Requirement »
Within the records below is a range that opens at the line with "[202,606,376,622] (backwards-compatible) ->" and closes at the line with "[510,102,613,114] [517,126,662,139] //". Return that range word for word, both ends included, and only that range.

Records for processing »
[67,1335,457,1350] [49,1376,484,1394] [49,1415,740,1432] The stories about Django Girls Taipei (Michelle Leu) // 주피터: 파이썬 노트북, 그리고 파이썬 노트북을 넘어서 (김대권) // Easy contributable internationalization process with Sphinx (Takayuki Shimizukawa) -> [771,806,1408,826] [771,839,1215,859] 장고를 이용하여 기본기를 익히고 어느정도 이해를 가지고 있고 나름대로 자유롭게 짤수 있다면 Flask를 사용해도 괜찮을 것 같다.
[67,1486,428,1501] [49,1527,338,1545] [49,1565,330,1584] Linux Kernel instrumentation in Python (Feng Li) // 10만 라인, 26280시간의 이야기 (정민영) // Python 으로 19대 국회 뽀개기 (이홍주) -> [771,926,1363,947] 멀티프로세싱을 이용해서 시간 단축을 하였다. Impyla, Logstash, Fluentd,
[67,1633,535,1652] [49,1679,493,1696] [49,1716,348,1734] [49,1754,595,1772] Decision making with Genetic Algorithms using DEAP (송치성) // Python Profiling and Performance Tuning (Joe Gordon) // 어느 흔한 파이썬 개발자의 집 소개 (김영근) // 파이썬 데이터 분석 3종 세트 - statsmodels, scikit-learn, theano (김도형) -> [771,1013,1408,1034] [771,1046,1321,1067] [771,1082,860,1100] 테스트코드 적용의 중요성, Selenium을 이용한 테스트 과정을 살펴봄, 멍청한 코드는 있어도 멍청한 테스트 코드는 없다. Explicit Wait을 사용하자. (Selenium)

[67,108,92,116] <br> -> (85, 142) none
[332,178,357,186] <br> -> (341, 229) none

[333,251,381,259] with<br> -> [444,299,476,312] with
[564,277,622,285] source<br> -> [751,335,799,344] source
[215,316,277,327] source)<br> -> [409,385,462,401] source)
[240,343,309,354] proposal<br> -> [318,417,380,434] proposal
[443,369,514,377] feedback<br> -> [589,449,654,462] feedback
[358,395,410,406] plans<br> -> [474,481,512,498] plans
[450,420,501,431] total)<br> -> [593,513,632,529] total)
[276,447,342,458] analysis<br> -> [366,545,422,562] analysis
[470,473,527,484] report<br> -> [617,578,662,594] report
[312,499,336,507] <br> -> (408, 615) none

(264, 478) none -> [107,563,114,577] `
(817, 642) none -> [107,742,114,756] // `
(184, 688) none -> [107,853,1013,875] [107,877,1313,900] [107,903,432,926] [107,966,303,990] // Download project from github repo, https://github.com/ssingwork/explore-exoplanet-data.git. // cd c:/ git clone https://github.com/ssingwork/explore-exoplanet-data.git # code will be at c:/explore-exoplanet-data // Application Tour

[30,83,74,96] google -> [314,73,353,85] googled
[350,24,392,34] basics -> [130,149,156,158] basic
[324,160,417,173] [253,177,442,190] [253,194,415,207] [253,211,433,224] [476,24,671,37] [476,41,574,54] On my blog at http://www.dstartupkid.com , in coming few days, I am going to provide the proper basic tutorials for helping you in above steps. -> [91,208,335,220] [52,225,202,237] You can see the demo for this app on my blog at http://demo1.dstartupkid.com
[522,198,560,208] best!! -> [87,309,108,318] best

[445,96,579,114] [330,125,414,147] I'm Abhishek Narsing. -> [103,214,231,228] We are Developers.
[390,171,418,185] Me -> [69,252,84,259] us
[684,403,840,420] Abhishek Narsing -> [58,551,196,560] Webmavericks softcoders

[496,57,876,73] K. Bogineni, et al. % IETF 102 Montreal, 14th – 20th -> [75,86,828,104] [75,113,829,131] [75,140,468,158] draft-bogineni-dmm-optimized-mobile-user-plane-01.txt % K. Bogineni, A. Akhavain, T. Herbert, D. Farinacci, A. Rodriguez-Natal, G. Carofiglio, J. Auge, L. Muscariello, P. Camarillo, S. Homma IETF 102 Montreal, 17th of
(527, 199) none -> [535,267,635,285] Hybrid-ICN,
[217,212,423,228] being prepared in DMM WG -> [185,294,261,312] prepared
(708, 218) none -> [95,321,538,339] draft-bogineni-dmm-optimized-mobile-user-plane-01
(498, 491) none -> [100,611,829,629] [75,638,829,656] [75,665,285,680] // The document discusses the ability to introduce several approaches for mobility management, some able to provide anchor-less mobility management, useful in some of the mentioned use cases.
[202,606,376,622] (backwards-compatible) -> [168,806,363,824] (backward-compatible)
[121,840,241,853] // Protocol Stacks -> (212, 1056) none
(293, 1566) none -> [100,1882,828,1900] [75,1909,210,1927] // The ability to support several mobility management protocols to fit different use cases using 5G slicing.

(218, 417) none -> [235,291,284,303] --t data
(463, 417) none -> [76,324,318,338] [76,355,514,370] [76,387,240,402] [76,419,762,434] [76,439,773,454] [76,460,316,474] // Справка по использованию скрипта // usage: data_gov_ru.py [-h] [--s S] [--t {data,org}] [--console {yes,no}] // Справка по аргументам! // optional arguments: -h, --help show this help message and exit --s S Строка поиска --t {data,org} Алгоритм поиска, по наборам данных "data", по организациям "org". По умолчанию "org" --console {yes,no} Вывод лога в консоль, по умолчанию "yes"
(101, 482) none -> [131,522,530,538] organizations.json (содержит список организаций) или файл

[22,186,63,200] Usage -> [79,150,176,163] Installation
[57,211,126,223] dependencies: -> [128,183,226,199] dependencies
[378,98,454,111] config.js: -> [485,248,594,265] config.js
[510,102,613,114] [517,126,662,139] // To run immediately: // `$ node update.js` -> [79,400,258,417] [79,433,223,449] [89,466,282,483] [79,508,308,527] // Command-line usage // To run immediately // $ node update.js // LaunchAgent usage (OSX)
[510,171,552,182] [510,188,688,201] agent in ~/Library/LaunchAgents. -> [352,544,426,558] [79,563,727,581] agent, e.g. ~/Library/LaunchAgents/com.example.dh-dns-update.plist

Solution to the problem »
[202,606,376,622] (backwards-compatible) -> [168,806,363,824] (backward-compatible)
[121,840,241,853] // Protocol Stacks -> (212, 1056) none
(293, 1566) none -> [100,1882,828,1900] [75,1909,210,1927] // The ability to support several mobility management protocols to fit different use cases using 5G slicing.

(218, 417) none -> [235,291,284,303] --t data
(463, 417) none -> [76,324,318,338] [76,355,514,370] [76,387,240,402] [76,419,762,434] [76,439,773,454] [76,460,316,474] // Справка по использованию скрипта // usage: data_gov_ru.py [-h] [--s S] [--t {data,org}] [--console {yes,no}] // Справка по аргументам! // optional arguments: -h, --help show this help message and exit --s S Строка поиска --t {data,org} Алгоритм поиска, по наборам данных "data", по организациям "org". По умолчанию "org" --console {yes,no} Вывод лога в консоль, по умолчанию "yes"
(101, 482) none -> [131,522,530,538] organizations.json (содержит список организаций) или файл

[22,186,63,200] Usage -> [79,150,176,163] Installation
[57,211,126,223] dependencies: -> [128,183,226,199] dependencies
[378,98,454,111] config.js: -> [485,248,594,265] config.js
[510,102,613,114] [517,126,662,139] // To run immediately: // `$ node update.js` -> [79,400,258,417] [79,433,223,449] [89,466,282,483] [79,508,308,527] // Command-line usage // To run immediately // $ node update.js // LaunchAgent usage (OSX)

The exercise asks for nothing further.